Rich and creamy garlic parmesan chicken tortellini is my weeknight hero when everyone wants something hearty but I do not want to spend hours at the stove. This is one of those all in one skillet recipes that feels like a hug with every forkful and gets rave reviews from even the pickiest eaters.
Ingredients
- Cheese tortellini: brings extra cheesy bites and cooks up super quick so go for good quality store bought or fresh if you can find it
- Chicken breasts: add lean protein look for plump firm pieces and cut them into even cubes so they cook evenly
- Olive oil: gets everything golden and forms the foundation for flavor choose extra virgin for a richer taste
- Garlic: gives bold aromatic punch and fresh cloves are best for maximum flavor
- Heavy cream: makes the sauce extra silky opt for full fat for richest results
- Chicken broth: adds savory depth pick a low sodium version so you control the salt
- Fresh Parmesan: melts in for tangy bite freshly grated melts much smoother than pre shredded
- Broccoli florets: add vibrant color texture and sneak in a serving of veggies go for bright green firm heads
- Italian seasoning: ties all the flavors together and smells amazing use a blend with rosemary thyme and oregano if possible
- Fresh parsley: for garnish brightens and freshens every bowl choose flat leaf for easier chopping
- Salt and pepper: bring all the flavors into balance season carefully to taste
Step-by-Step Instructions
- Boil the Tortellini:
- Cook the tortellini in salted water according to the package directions.

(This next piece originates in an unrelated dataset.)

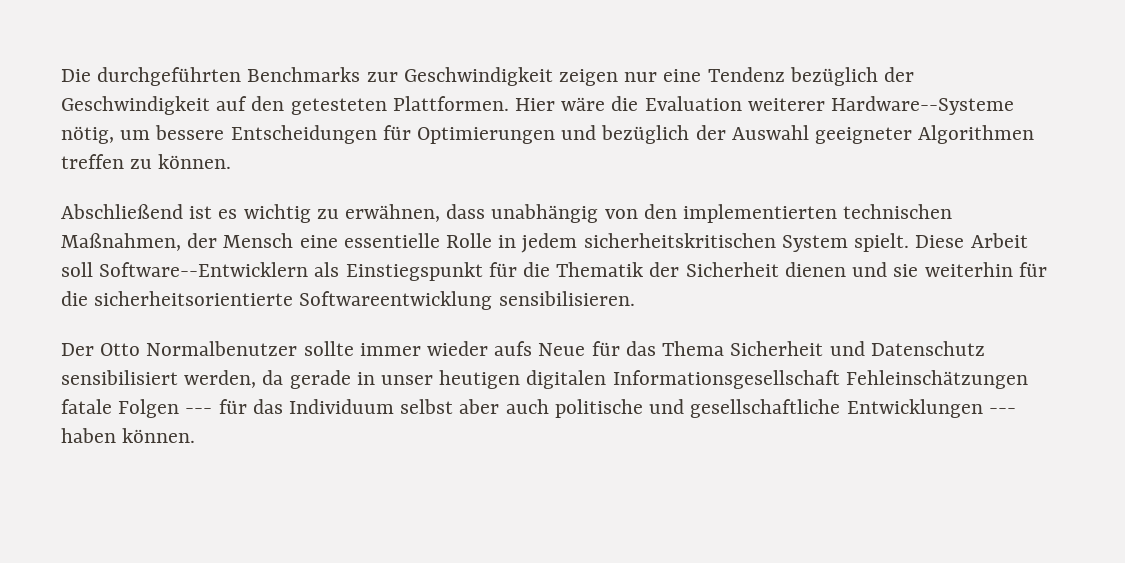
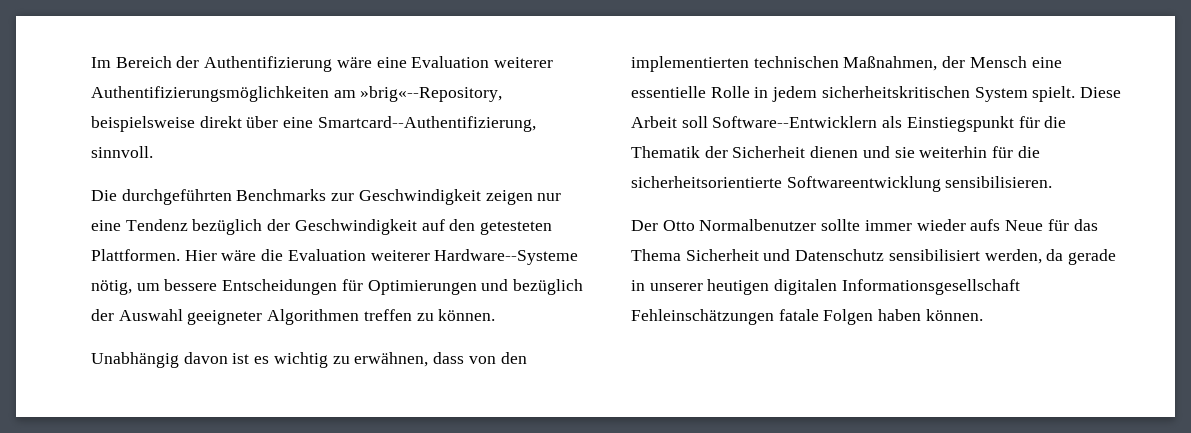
+ Im Bereich der Authentifizierung wäre eine Evaluation weiterer Authentifizierungsmöglichkeiten am »brig«--Repository, beispielsweise direkt über eine Smartcard--Authentifizierung, sinnvoll.
- Abschließend ist es wichtig zu erwähnen, dass unabhängig von den implementierten technischen Maßnahmen, der Mensch eine essentielle Rolle in jedem sicherheitskritischen System spielt.
+ Unabhängig davon ist es wichtig zu erwähnen, dass von den implementierten technischen Maßnahmen, der Mensch eine essentielle Rolle in jedem sicherheitskritischen System spielt.
- Der Otto Normalbenutzer sollte immer wieder aufs Neue für das Thema Sicherheit und Datenschutz sensibilisiert werden, da gerade in unser heutigen digitalen Informationsgesellschaft Fehleinschätzungen fatale Folgen --- für das Individuum selbst aber auch politische und gesellschaftliche Entwicklungen --- haben können.
+ Der Otto Normalbenutzer sollte immer wieder aufs Neue für das Thema Sicherheit und Datenschutz sensibilisiert werden, da gerade in unserer heutigen digitalen Informationsgesellschaft Fehleinschätzungen fatale Folgen haben können.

Fresh tortellini usually takes three to five minutes while frozen needs closer to eight to ten minutes. Stir gently so the pasta does not stick together and reserve a cup of pasta water before draining so you can loosen the sauce later if needed
- Brown the Chicken:
- Cut chicken breasts into even bite sized pieces so they cook at the same rate. Heat olive oil in a large skillet over medium high heat. Add chicken in a single layer and season well with salt and pepper. Let the chicken brown without moving it for several minutes to develop color. Flip and cook until all sides are golden and cooked through usually five to seven minutes. Set aside on a plate and tent with foil to keep warm
- Build the Garlic Cream Sauce:
- Turn the heat down to medium and add the minced garlic to the same skillet letting it sizzle for one minute just until fragrant. Pour in the heavy cream and chicken broth stirring up all the browned bits from the bottom. Let this come to a gentle simmer for two to three minutes then sprinkle in the Parmesan and stir steadily until the cheese melts into a smooth sauce
- Combine Everything:
- Return the cooked chicken to the skillet along with the broccoli florets and drained tortellini. Gently toss all the ingredients so everything is coated in sauce and the broccoli heats through. If your broccoli is extra crunchy add a splash of reserved pasta water and cover the skillet for a minute to steam
- Finish and Serve:
- Taste the sauce and adjust the seasoning with more salt and pepper as needed. Sprinkle with fresh parsley before serving and bring the pan right to the table for a show stopping dinner

Smart Storage Tips
Cool leftovers within two hours and store them in an airtight container in the fridge for up to three days. Reheat gently on the stove or in the microwave with a splash of broth or milk to loosen the sauce. Do not freeze as the cream sauce may split or become grainy
Easy Ingredient Swaps
Swap tortellini for ravioli or even penne pasta if that is all you have. Broccoli can be replaced with spinach peas or even kale just toss it in at the end so it does not overcook. For a lighter version use half and half instead of heavy cream or substitute cooked rotisserie chicken for a shortcut

Perfect Pairings and Serving Ideas
Serve as a one pan dinner or add a simple green salad with lemon vinaigrette. It also pairs well with warm crusty bread for mopping up extra sauce. If you are hosting make it a main course with a side of roasted vegetables
A Nod to Italian Inspiration
This recipe draws from classic creamy Italian pasta dishes like Alfredo but gets a family friendly update with the addition of chicken and extra veggies. It is the perfect example of how simple weeknight food can still feel special and rooted in tradition
Frequently Asked Questions
- → What kind of tortellini works best?
Both fresh or frozen cheese tortellini are suitable. Fresh pasta cooks more quickly, while frozen holds up well in creamy sauces.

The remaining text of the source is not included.